** Goal of the exercise **
Pictures excluded, return the lines below from the first through the line holding "(441, 421) none".

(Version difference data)
┏━━

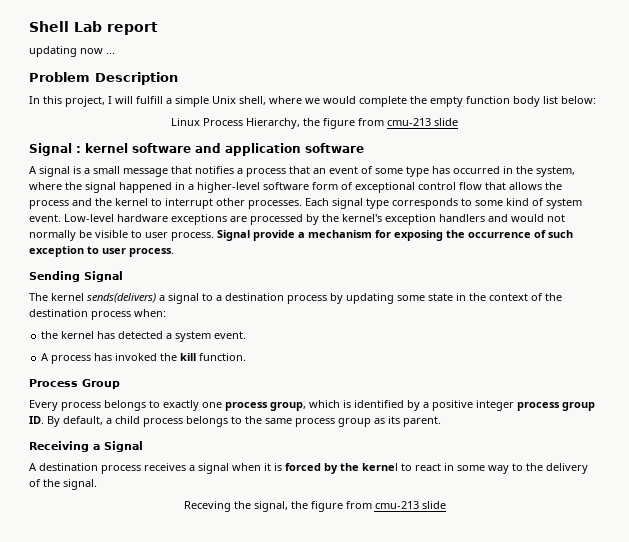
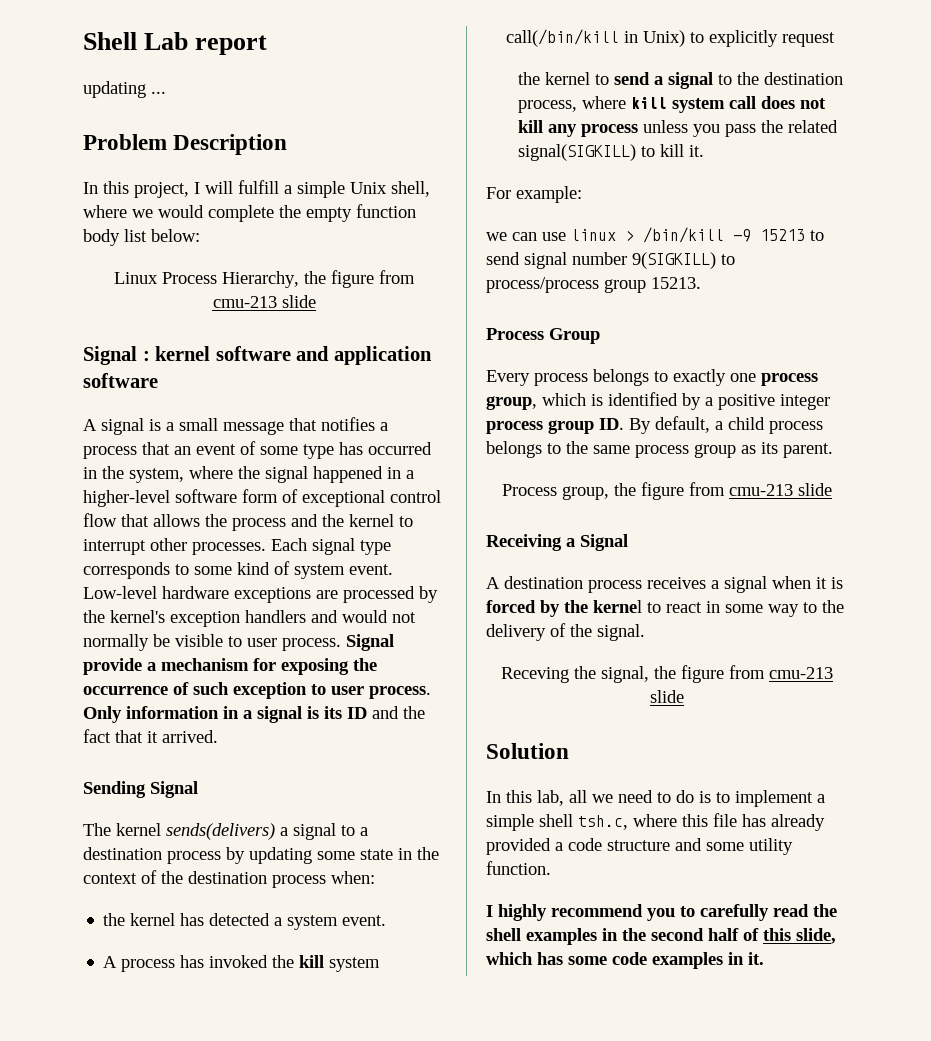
[80,48,103,54] now -> (146, 89) none
(174, 252) none -> [83,706,425,723] [83,729,218,743] Only information in a signal is its ID and the fact that it arrived.
[199,353,247,361] function. -> [329,957,381,972] [506,29,836,47] [517,72,843,89] [517,96,826,113] [517,120,838,137] [517,144,704,161] [486,186,582,203] [486,227,824,243] [486,252,735,269] [486,277,701,293] system call(/bin/kill in Unix) to explicitly request // the kernel to send a signal to the destination process, where kill system call does not kill any process unless you pass the related signal(SIGKILL) to kill it. // For example: // we can use linux > /bin/kill -9 15213 to send signal number 9(SIGKILL) to process/process group 15213.
(441, 421) none -> [502,482,832,500] // Process group, the figure from cmu-213 slide
(446, 505) none -> [486,743,569,759] [486,790,825,807] [486,813,825,831] [486,838,793,855] [486,861,551,875] [486,904,837,921] [486,928,836,945] [486,952,764,969] // Solution // In this lab, all we need to do is to implement a simple shell tsh.c, where this file has already provided a code structure and some utility function. // I highly recommend you to carefully read the shell examples in the second half of this slide, which has some code examples in it.

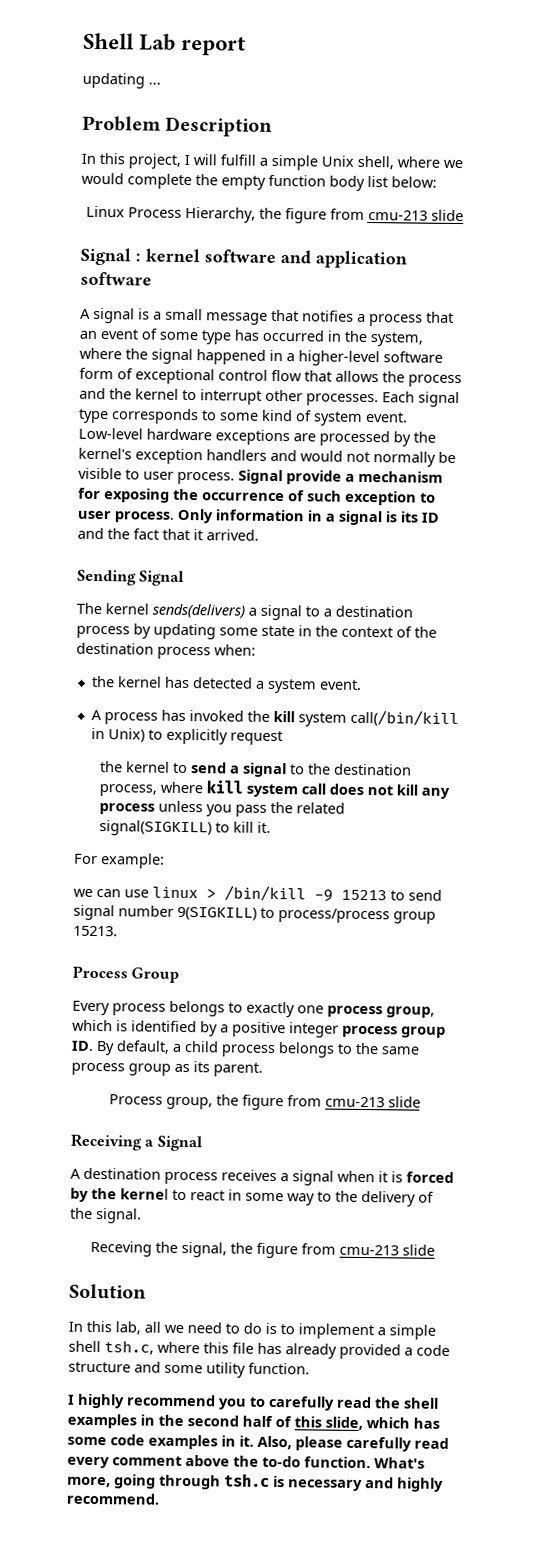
(764, 958) none -> [257,1435,449,1452] [67,1455,425,1469] [67,1473,444,1492] [66,1492,159,1505] Also, please carefully read every comment above the to-do function. What's more, going through tsh.c is necessary and highly recommend.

┗━━

** Solved problem **
[80,48,103,54] now -> (146, 89) none
(174, 252) none -> [83,706,425,723] [83,729,218,743] Only information in a signal is its ID and the fact that it arrived.
[199,353,247,361] function. -> [329,957,381,972] [506,29,836,47] [517,72,843,89] [517,96,826,113] [517,120,838,137] [517,144,704,161] [486,186,582,203] [486,227,824,243] [486,252,735,269] [486,277,701,293] system call(/bin/kill in Unix) to explicitly request // the kernel to send a signal to the destination process, where kill system call does not kill any process unless you pass the related signal(SIGKILL) to kill it. // For example: // we can use linux > /bin/kill -9 15213 to send signal number 9(SIGKILL) to process/process group 15213.
(441, 421) none -> [502,482,832,500] // Process group, the figure from cmu-213 slide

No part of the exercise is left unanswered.